■ Entries supplied ■
*** Begin section ***

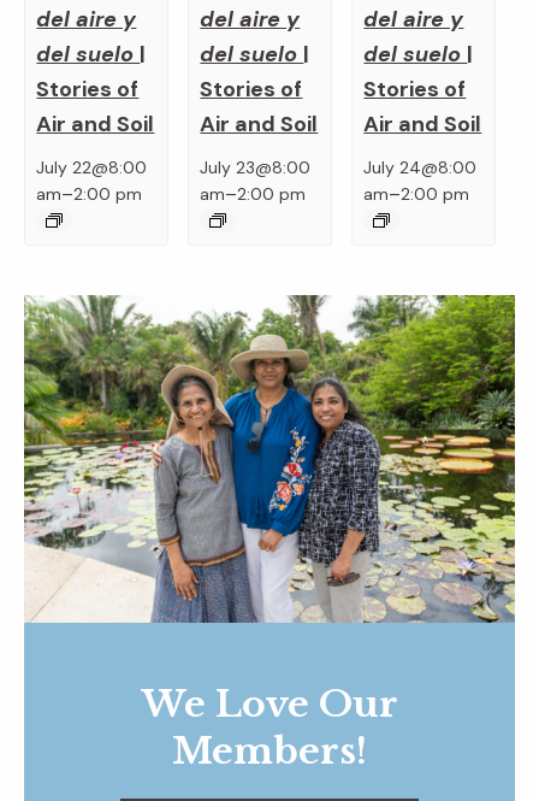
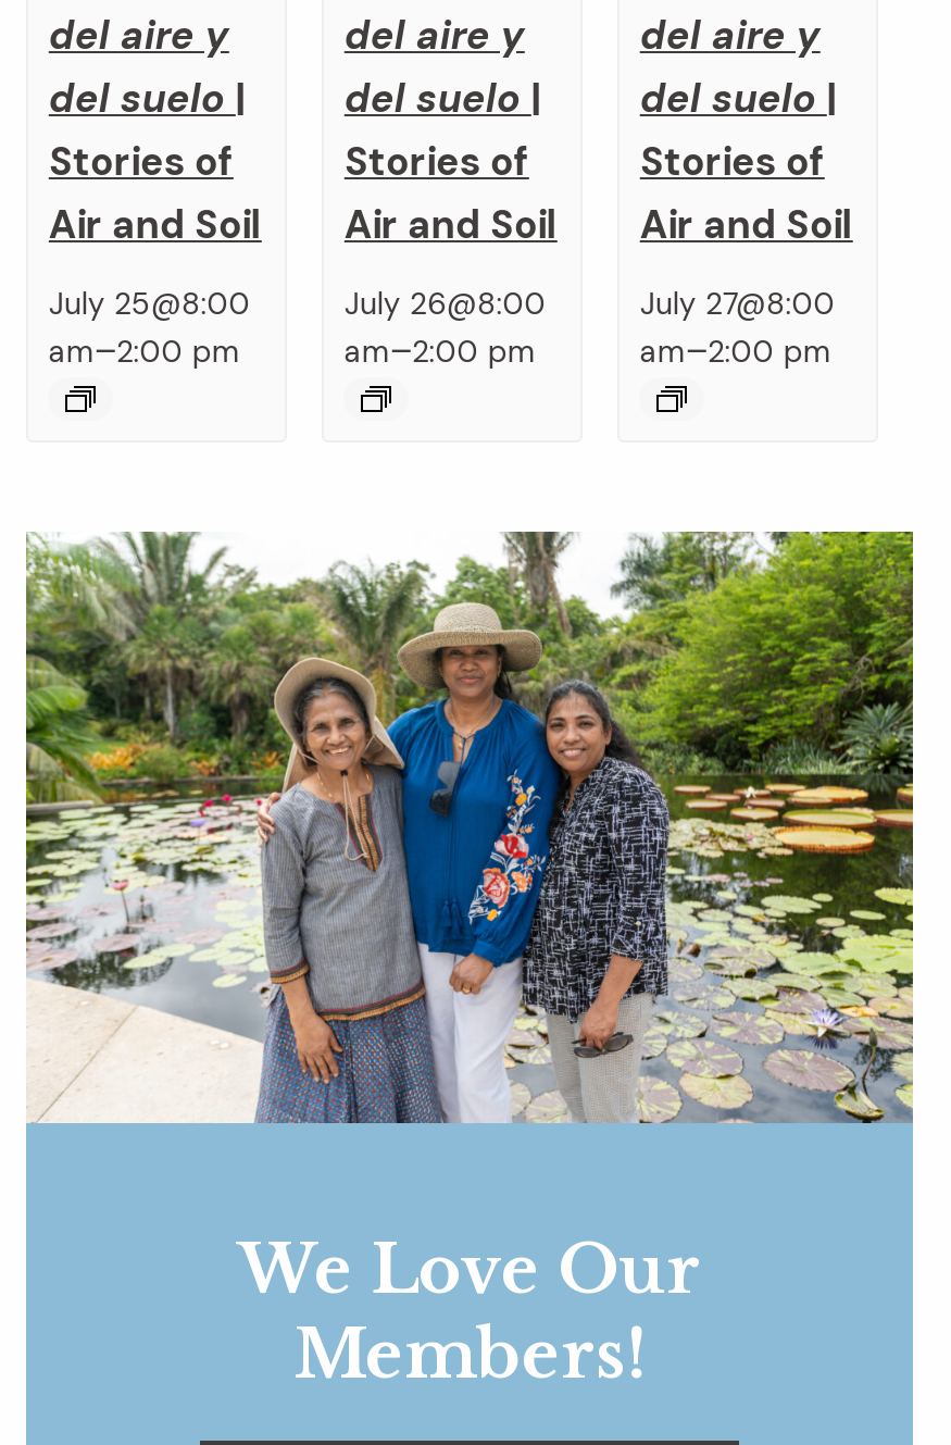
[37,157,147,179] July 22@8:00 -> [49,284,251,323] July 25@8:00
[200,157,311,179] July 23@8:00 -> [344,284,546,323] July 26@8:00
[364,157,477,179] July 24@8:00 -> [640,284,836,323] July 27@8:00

*** End section ***
*** Begin section ***

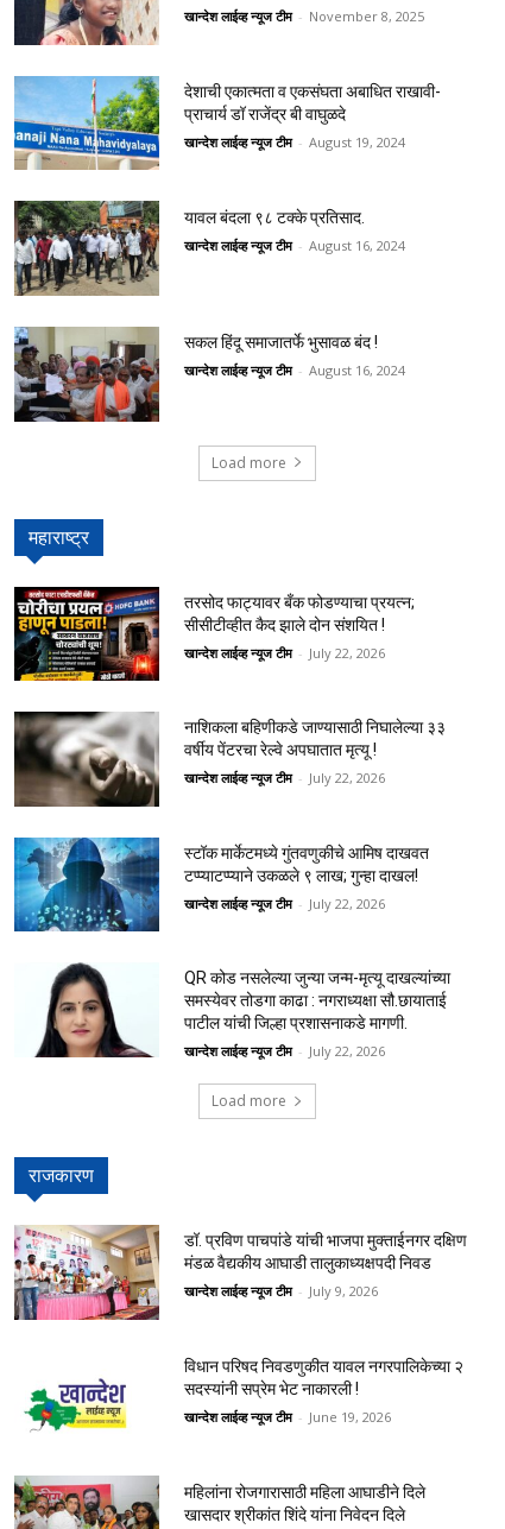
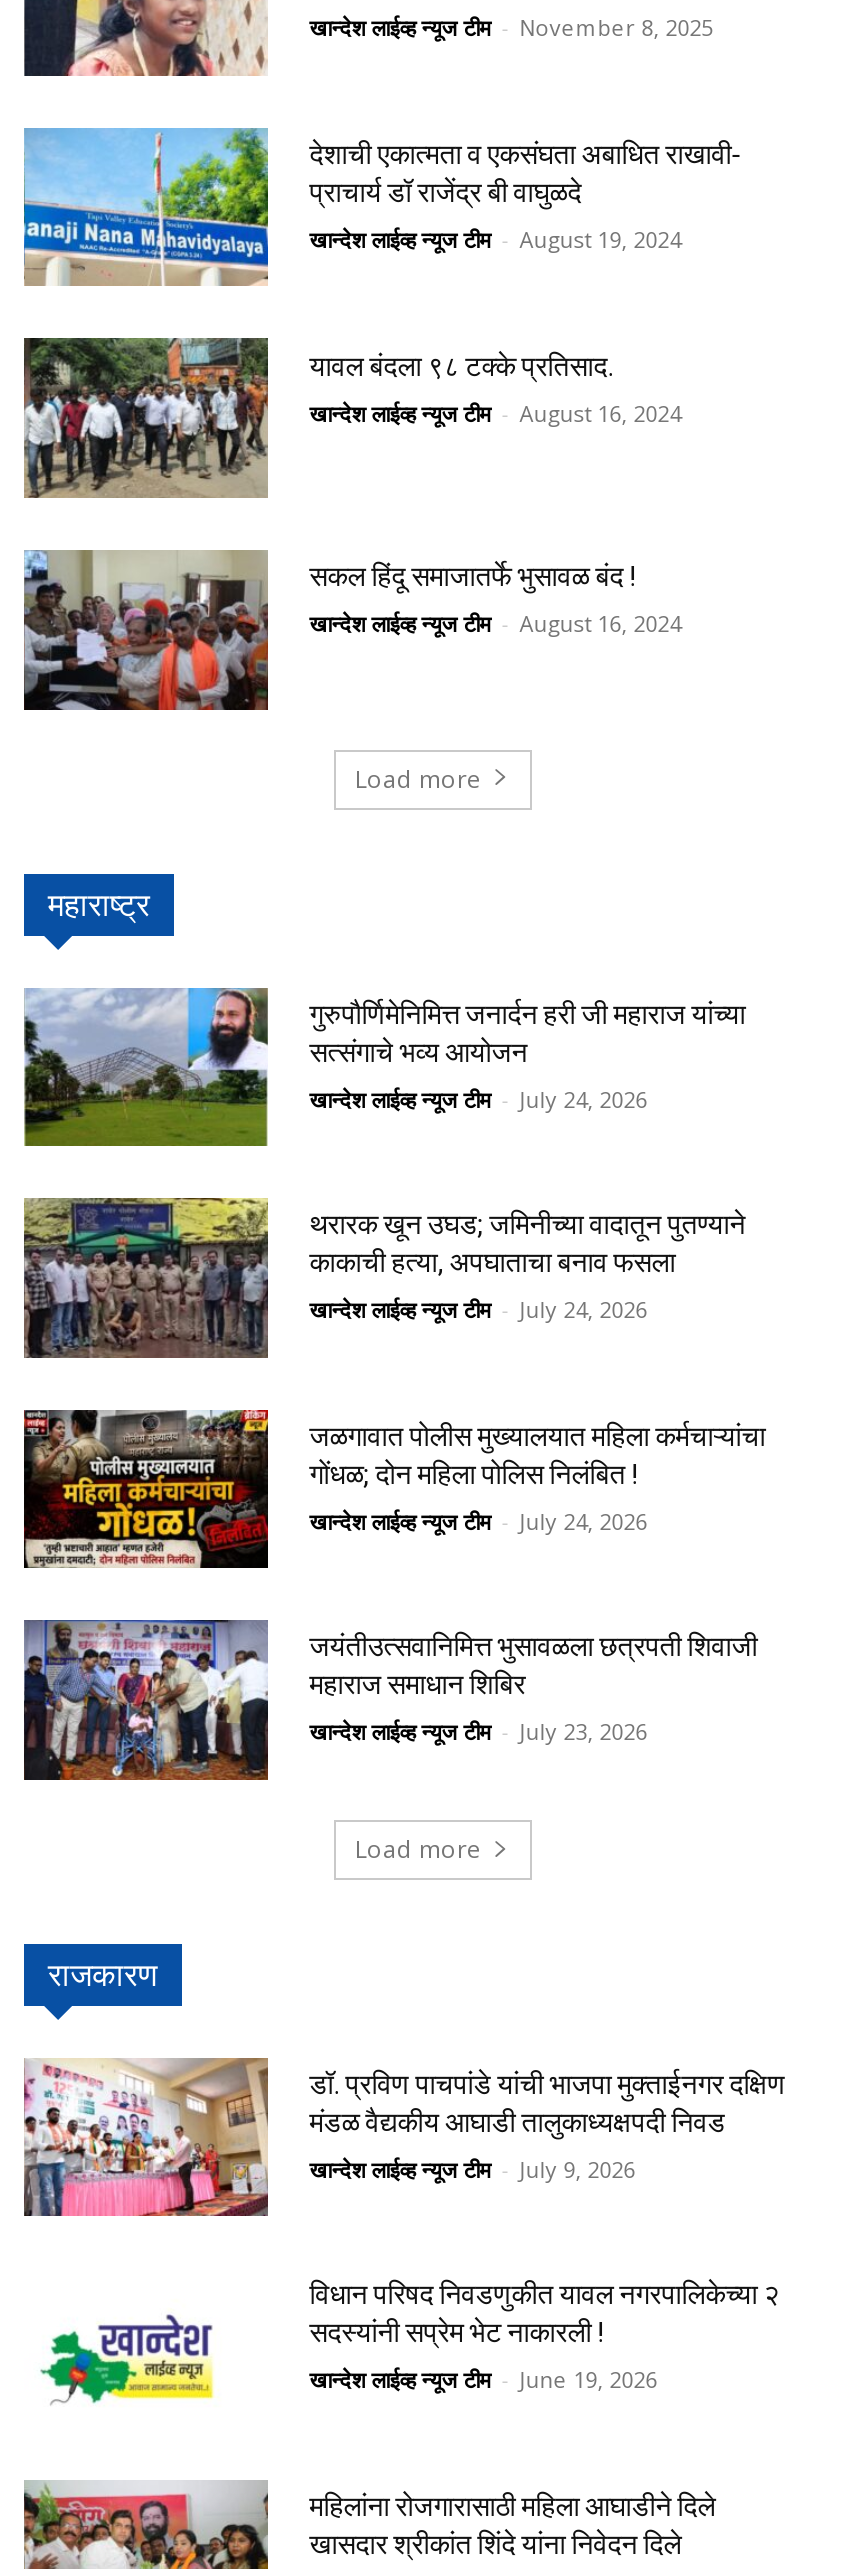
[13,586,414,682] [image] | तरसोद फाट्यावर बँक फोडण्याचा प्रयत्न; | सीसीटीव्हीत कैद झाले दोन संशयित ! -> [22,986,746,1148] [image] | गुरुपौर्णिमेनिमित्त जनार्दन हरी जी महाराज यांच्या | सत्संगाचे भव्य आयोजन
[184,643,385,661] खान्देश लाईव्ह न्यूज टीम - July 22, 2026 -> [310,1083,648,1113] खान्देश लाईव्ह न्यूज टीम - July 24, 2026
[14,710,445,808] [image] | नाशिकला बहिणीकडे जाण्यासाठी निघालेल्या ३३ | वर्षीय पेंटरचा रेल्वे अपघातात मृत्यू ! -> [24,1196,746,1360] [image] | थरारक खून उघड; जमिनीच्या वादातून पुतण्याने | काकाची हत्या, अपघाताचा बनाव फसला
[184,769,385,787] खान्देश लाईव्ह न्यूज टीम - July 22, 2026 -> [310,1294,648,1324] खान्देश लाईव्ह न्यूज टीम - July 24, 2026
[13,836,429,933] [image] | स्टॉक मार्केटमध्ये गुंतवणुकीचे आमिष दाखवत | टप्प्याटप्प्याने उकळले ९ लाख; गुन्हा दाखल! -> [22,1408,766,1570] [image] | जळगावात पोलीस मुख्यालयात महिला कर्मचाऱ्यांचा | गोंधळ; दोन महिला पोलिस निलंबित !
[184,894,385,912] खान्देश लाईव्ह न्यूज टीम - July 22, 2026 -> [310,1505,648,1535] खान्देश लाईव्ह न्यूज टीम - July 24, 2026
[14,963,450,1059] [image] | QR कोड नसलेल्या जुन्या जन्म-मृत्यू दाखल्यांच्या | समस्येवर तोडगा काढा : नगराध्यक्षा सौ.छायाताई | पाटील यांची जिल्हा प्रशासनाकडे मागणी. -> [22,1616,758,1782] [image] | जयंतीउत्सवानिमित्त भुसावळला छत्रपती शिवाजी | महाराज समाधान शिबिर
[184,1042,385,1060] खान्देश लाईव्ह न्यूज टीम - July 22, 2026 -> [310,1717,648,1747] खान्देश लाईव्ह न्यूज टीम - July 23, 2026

*** End section ***

■ Exercise goal ■
Please filter the entries above down to the lines holding "July" and copy them.

■ Task result ■
[37,157,147,179] July 22@8:00 -> [49,284,251,323] July 25@8:00
[200,157,311,179] July 23@8:00 -> [344,284,546,323] July 26@8:00
[364,157,477,179] July 24@8:00 -> [640,284,836,323] July 27@8:00
[184,643,385,661] खान्देश लाईव्ह न्यूज टीम - July 22, 2026 -> [310,1083,648,1113] खान्देश लाईव्ह न्यूज टीम - July 24, 2026
[184,769,385,787] खान्देश लाईव्ह न्यूज टीम - July 22, 2026 -> [310,1294,648,1324] खान्देश लाईव्ह न्यूज टीम - July 24, 2026
[184,894,385,912] खान्देश लाईव्ह न्यूज टीम - July 22, 2026 -> [310,1505,648,1535] खान्देश लाईव्ह न्यूज टीम - July 24, 2026
[184,1042,385,1060] खान्देश लाईव्ह न्यूज टीम - July 22, 2026 -> [310,1717,648,1747] खान्देश लाईव्ह न्यूज टीम - July 23, 2026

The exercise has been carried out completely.